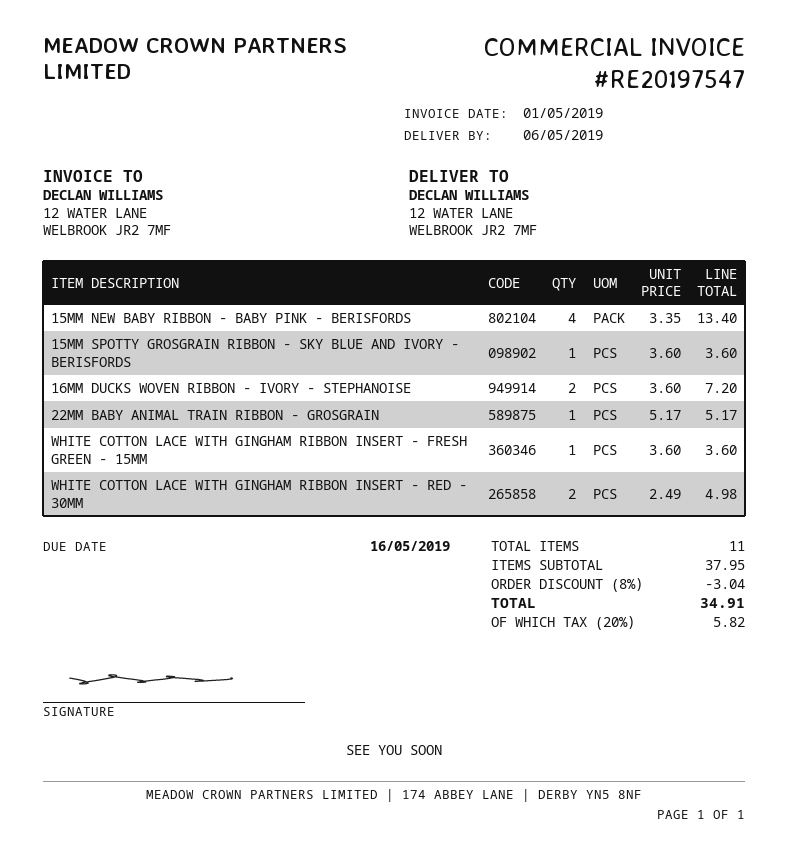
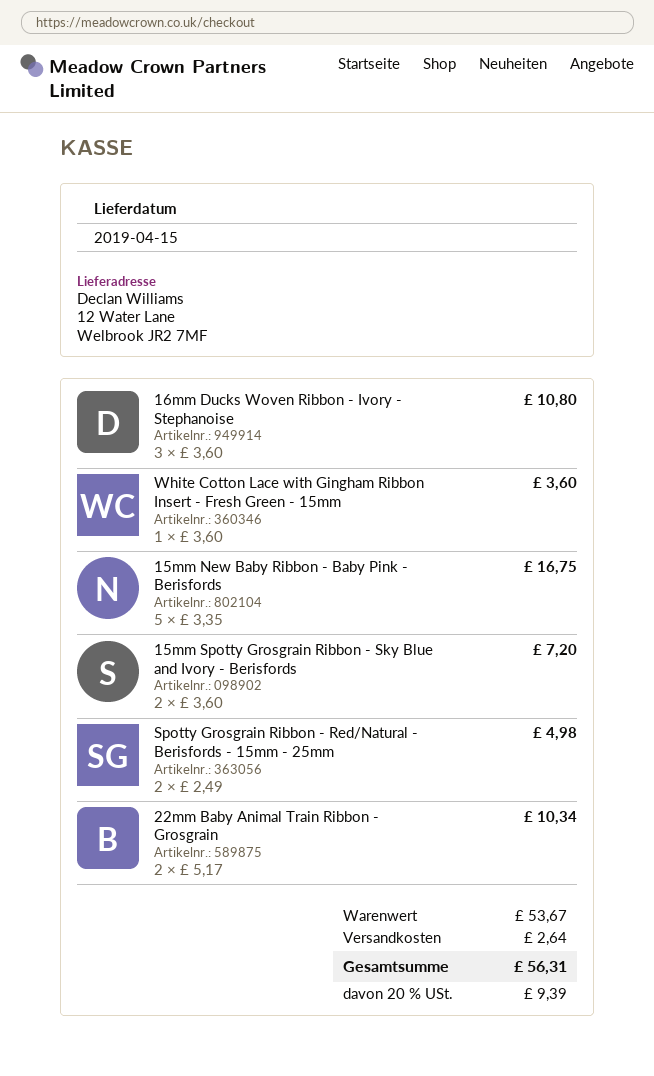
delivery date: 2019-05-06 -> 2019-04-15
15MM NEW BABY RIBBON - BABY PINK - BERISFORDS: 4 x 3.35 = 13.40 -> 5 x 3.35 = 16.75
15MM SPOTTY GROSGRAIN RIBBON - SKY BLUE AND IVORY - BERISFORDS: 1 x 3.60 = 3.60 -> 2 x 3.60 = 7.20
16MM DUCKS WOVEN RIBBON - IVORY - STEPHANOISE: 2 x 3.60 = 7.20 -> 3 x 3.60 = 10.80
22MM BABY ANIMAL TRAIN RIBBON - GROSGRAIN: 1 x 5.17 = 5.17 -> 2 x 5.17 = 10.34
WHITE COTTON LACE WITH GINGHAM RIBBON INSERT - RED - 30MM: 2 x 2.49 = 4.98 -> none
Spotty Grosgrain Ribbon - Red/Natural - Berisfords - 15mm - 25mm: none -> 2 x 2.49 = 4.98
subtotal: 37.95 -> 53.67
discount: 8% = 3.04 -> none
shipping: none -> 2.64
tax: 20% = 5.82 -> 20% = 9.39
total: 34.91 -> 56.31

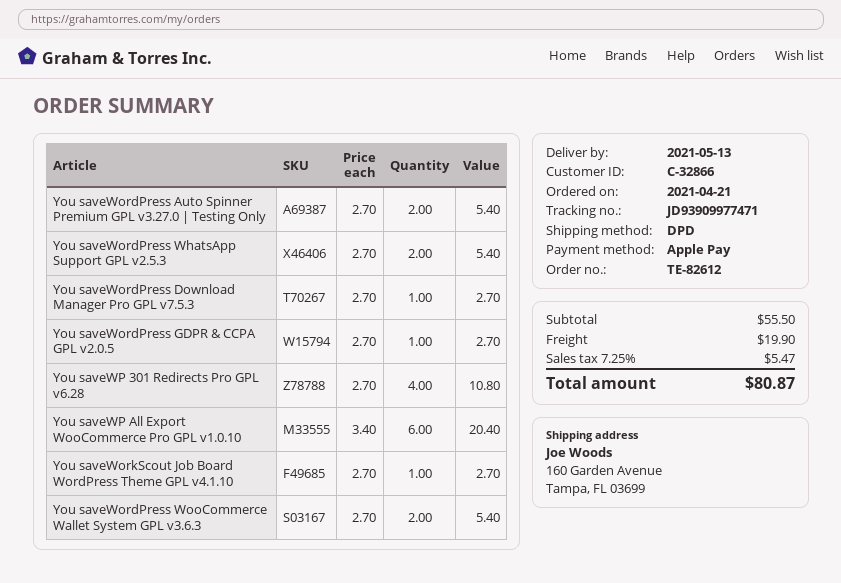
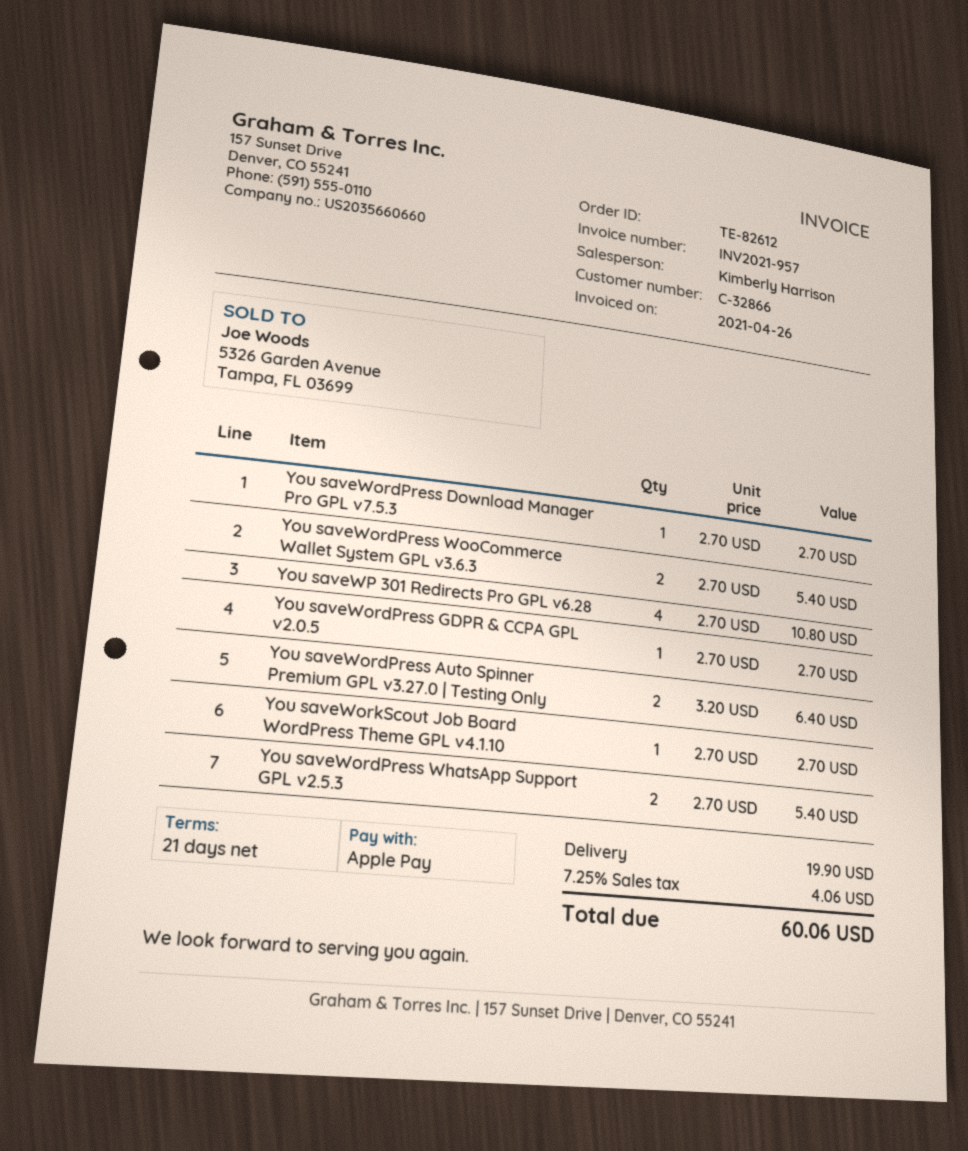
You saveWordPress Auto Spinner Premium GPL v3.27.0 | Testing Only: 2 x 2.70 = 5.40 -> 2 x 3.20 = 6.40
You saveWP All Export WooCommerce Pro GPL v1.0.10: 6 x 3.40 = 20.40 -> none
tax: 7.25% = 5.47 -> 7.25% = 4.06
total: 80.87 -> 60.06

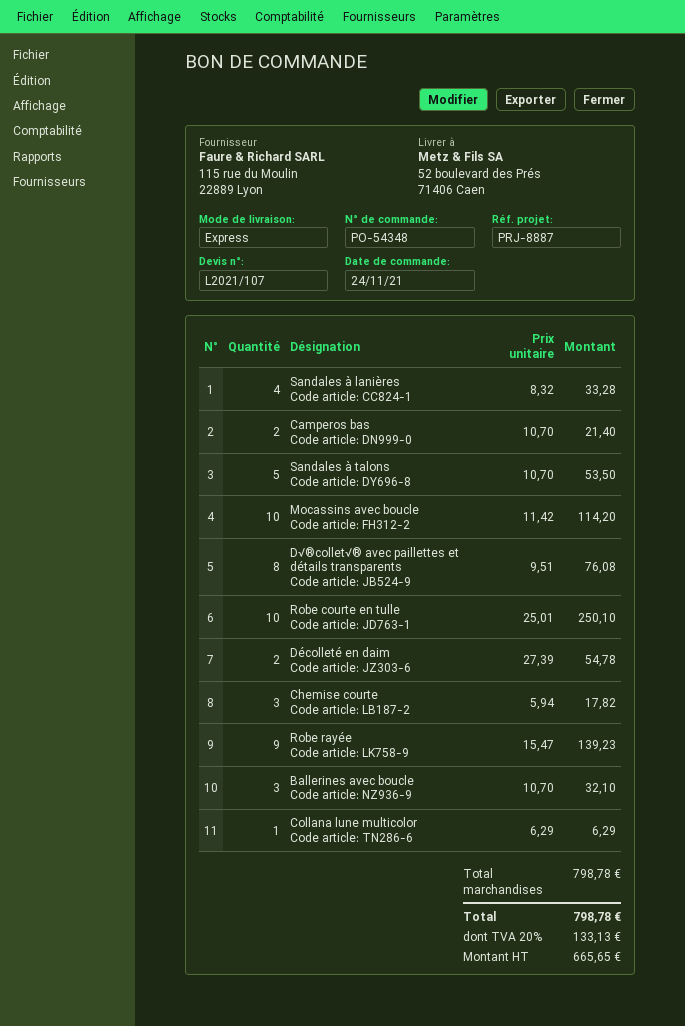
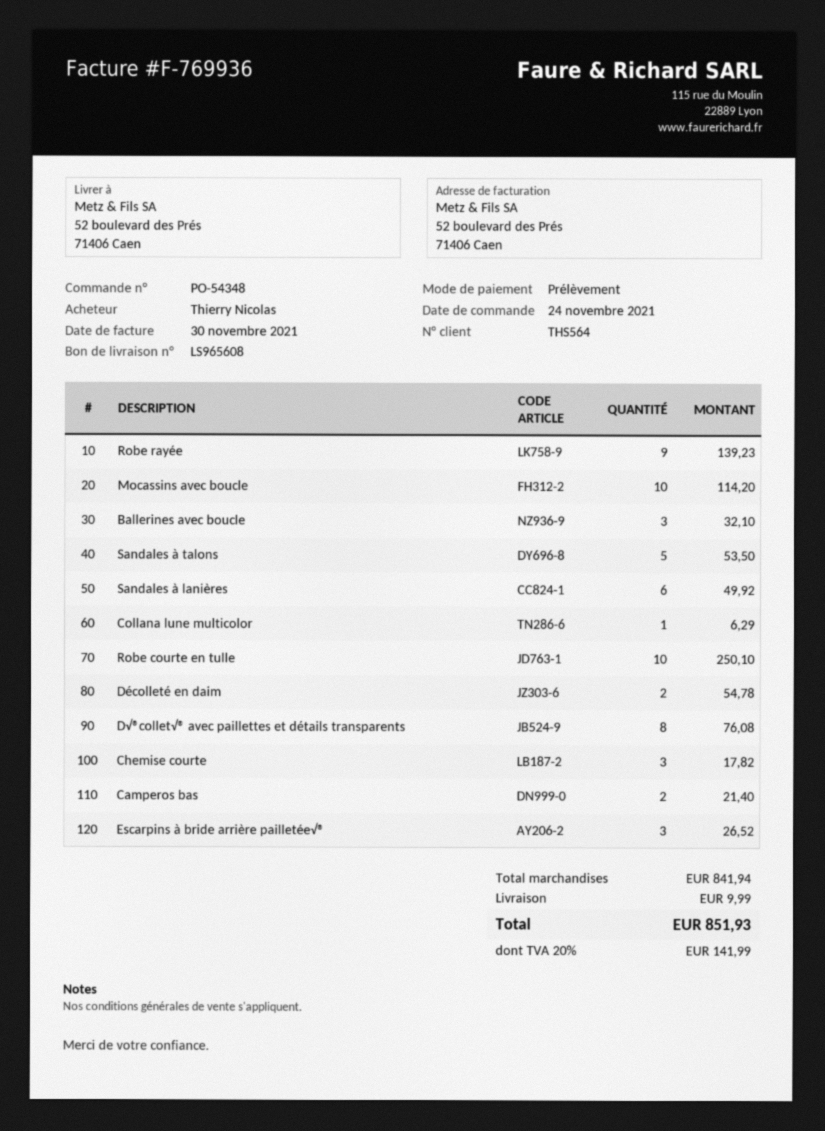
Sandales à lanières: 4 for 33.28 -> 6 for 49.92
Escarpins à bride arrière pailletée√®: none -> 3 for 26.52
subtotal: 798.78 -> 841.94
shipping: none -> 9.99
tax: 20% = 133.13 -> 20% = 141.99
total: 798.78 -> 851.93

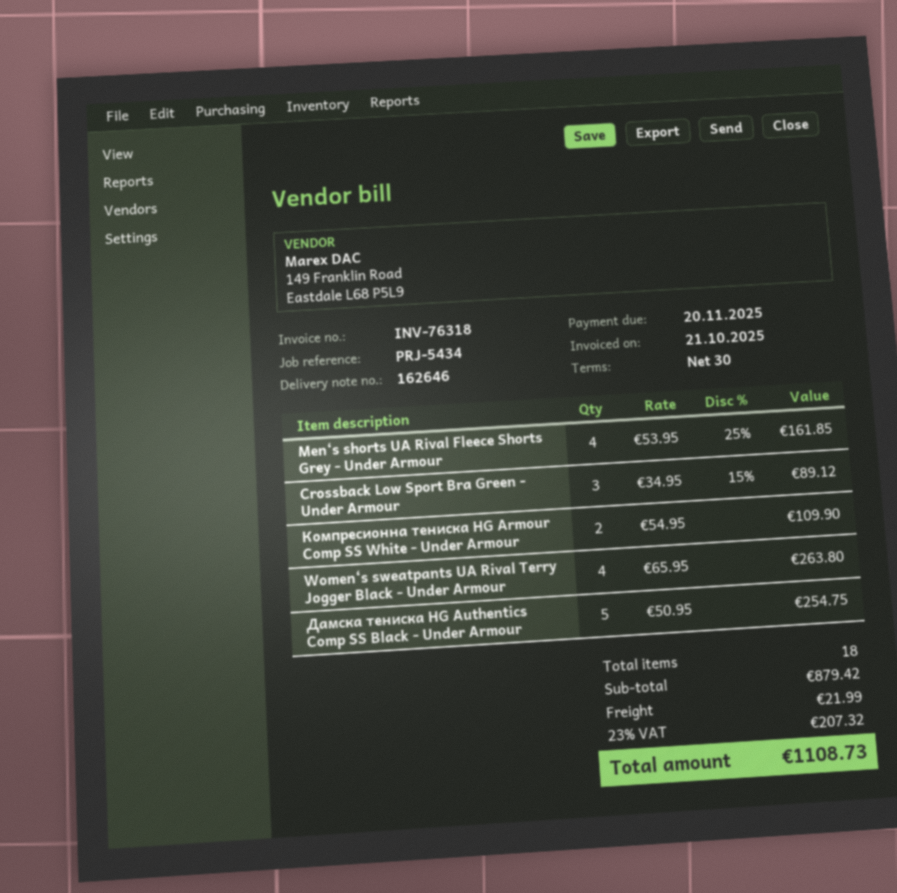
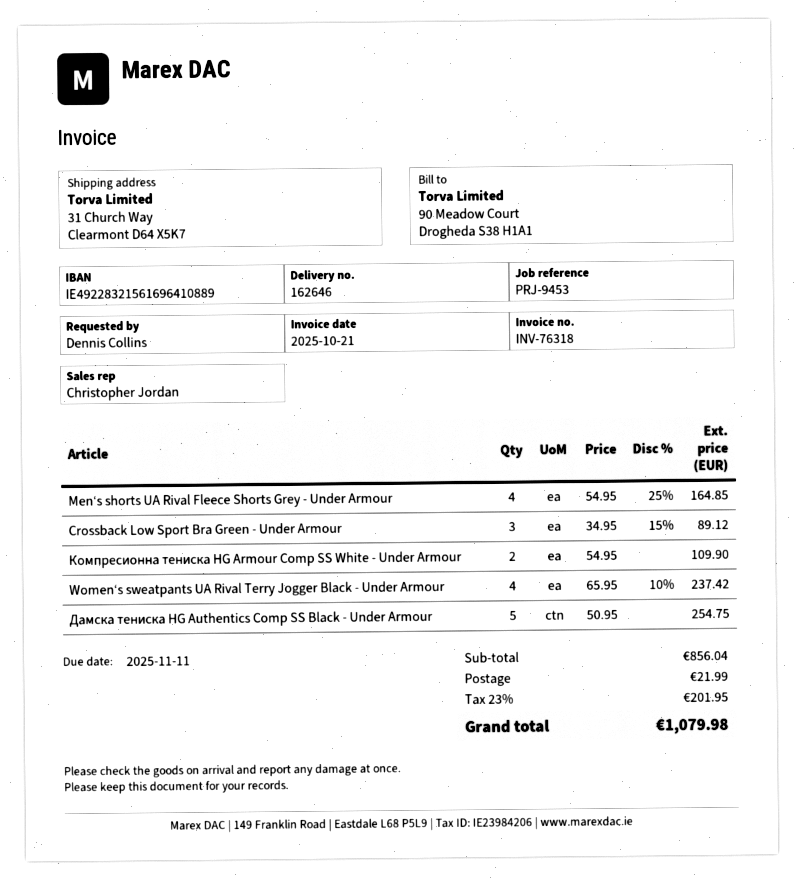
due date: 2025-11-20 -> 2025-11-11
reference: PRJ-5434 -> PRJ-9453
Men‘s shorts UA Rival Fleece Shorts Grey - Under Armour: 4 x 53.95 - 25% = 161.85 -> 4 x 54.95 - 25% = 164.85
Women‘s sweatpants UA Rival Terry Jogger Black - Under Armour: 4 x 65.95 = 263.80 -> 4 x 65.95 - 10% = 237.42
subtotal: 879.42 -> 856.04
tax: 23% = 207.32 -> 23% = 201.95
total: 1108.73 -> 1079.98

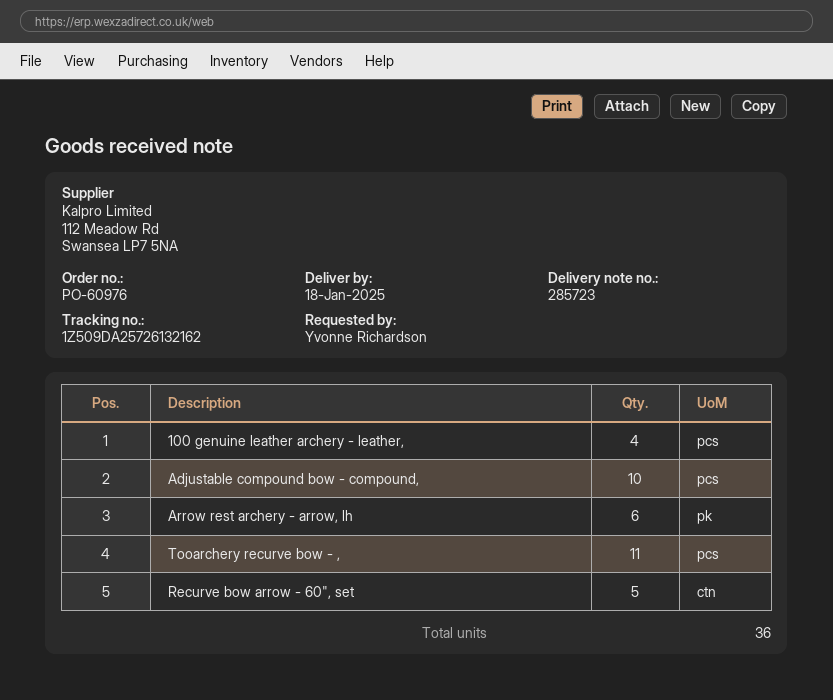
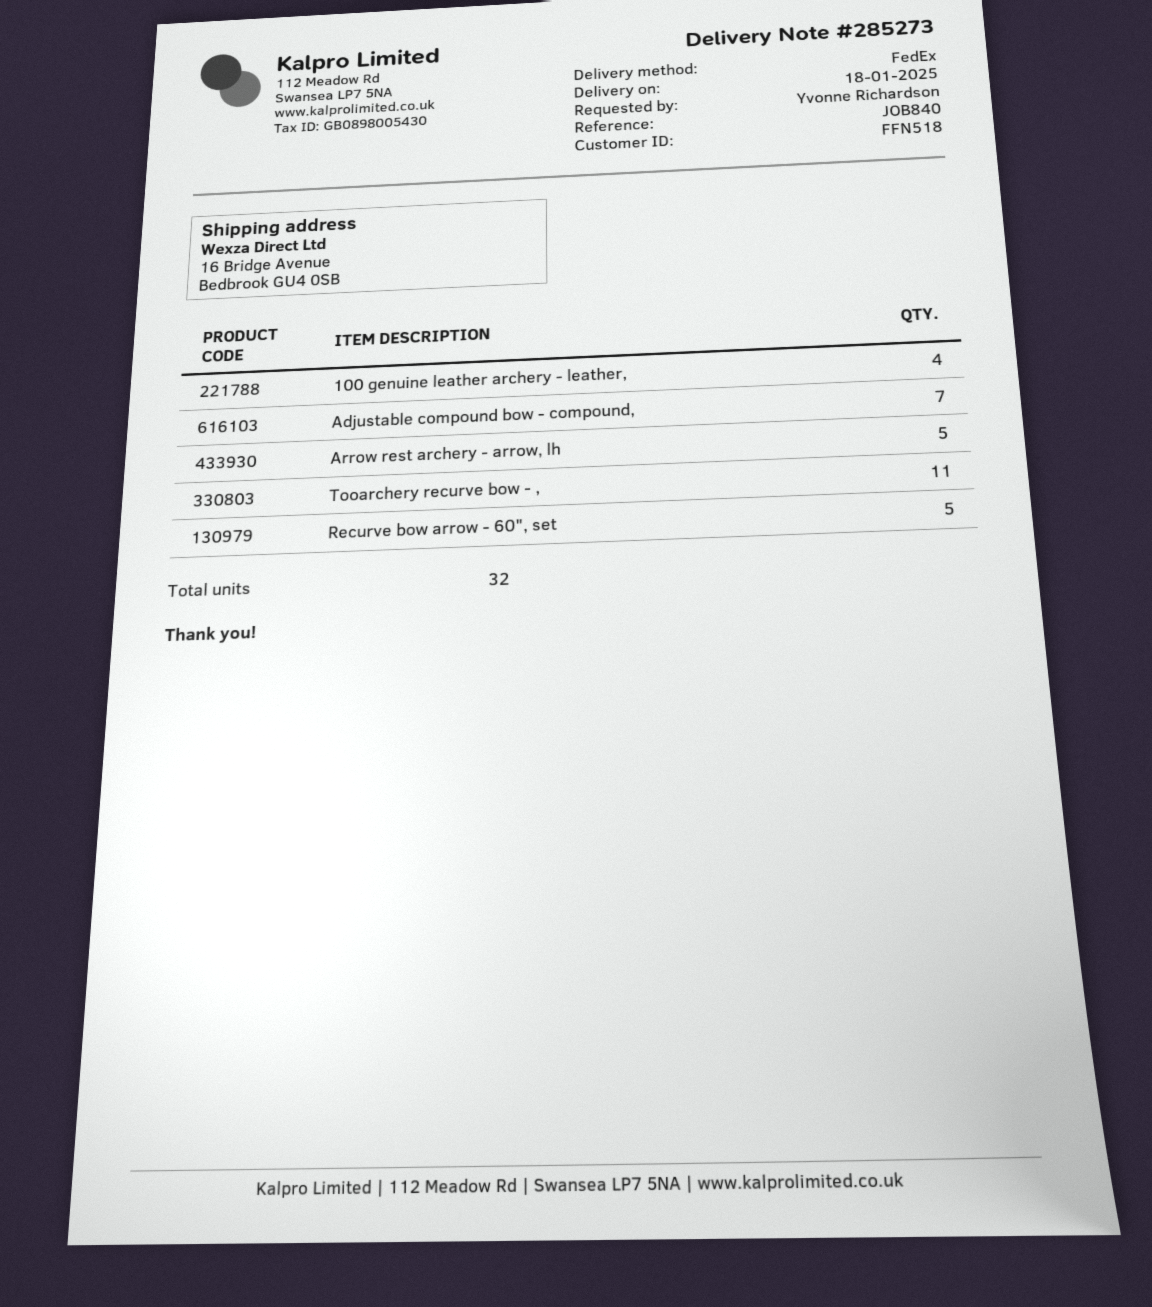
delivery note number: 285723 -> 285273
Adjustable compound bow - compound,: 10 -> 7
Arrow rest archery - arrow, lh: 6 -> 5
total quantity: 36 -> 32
———
Set out, exactly as given, the line that contains "15MM SPOTTY GROSGRAIN" along with each line after it through the end of the records above; omit the pictures.

» Expected answer
15MM SPOTTY GROSGRAIN RIBBON - SKY BLUE AND IVORY - BERISFORDS: 1 x 3.60 = 3.60 -> 2 x 3.60 = 7.20
16MM DUCKS WOVEN RIBBON - IVORY - STEPHANOISE: 2 x 3.60 = 7.20 -> 3 x 3.60 = 10.80
22MM BABY ANIMAL TRAIN RIBBON - GROSGRAIN: 1 x 5.17 = 5.17 -> 2 x 5.17 = 10.34
WHITE COTTON LACE WITH GINGHAM RIBBON INSERT - RED - 30MM: 2 x 2.49 = 4.98 -> none
Spotty Grosgrain Ribbon - Red/Natural - Berisfords - 15mm - 25mm: none -> 2 x 2.49 = 4.98
subtotal: 37.95 -> 53.67
discount: 8% = 3.04 -> none
shipping: none -> 2.64
tax: 20% = 5.82 -> 20% = 9.39
total: 34.91 -> 56.31

You saveWordPress Auto Spinner Premium GPL v3.27.0 | Testing Only: 2 x 2.70 = 5.40 -> 2 x 3.20 = 6.40
You saveWP All Export WooCommerce Pro GPL v1.0.10: 6 x 3.40 = 20.40 -> none
tax: 7.25% = 5.47 -> 7.25% = 4.06
total: 80.87 -> 60.06

Sandales à lanières: 4 for 33.28 -> 6 for 49.92
Escarpins à bride arrière pailletée√®: none -> 3 for 26.52
subtotal: 798.78 -> 841.94
shipping: none -> 9.99
tax: 20% = 133.13 -> 20% = 141.99
total: 798.78 -> 851.93

due date: 2025-11-20 -> 2025-11-11
reference: PRJ-5434 -> PRJ-9453
Men‘s shorts UA Rival Fleece Shorts Grey - Under Armour: 4 x 53.95 - 25% = 161.85 -> 4 x 54.95 - 25% = 164.85
Women‘s sweatpants UA Rival Terry Jogger Black - Under Armour: 4 x 65.95 = 263.80 -> 4 x 65.95 - 10% = 237.42
subtotal: 879.42 -> 856.04
tax: 23% = 207.32 -> 23% = 201.95
total: 1108.73 -> 1079.98

delivery note number: 285723 -> 285273
Adjustable compound bow - compound,: 10 -> 7
Arrow rest archery - arrow, lh: 6 -> 5
total quantity: 36 -> 32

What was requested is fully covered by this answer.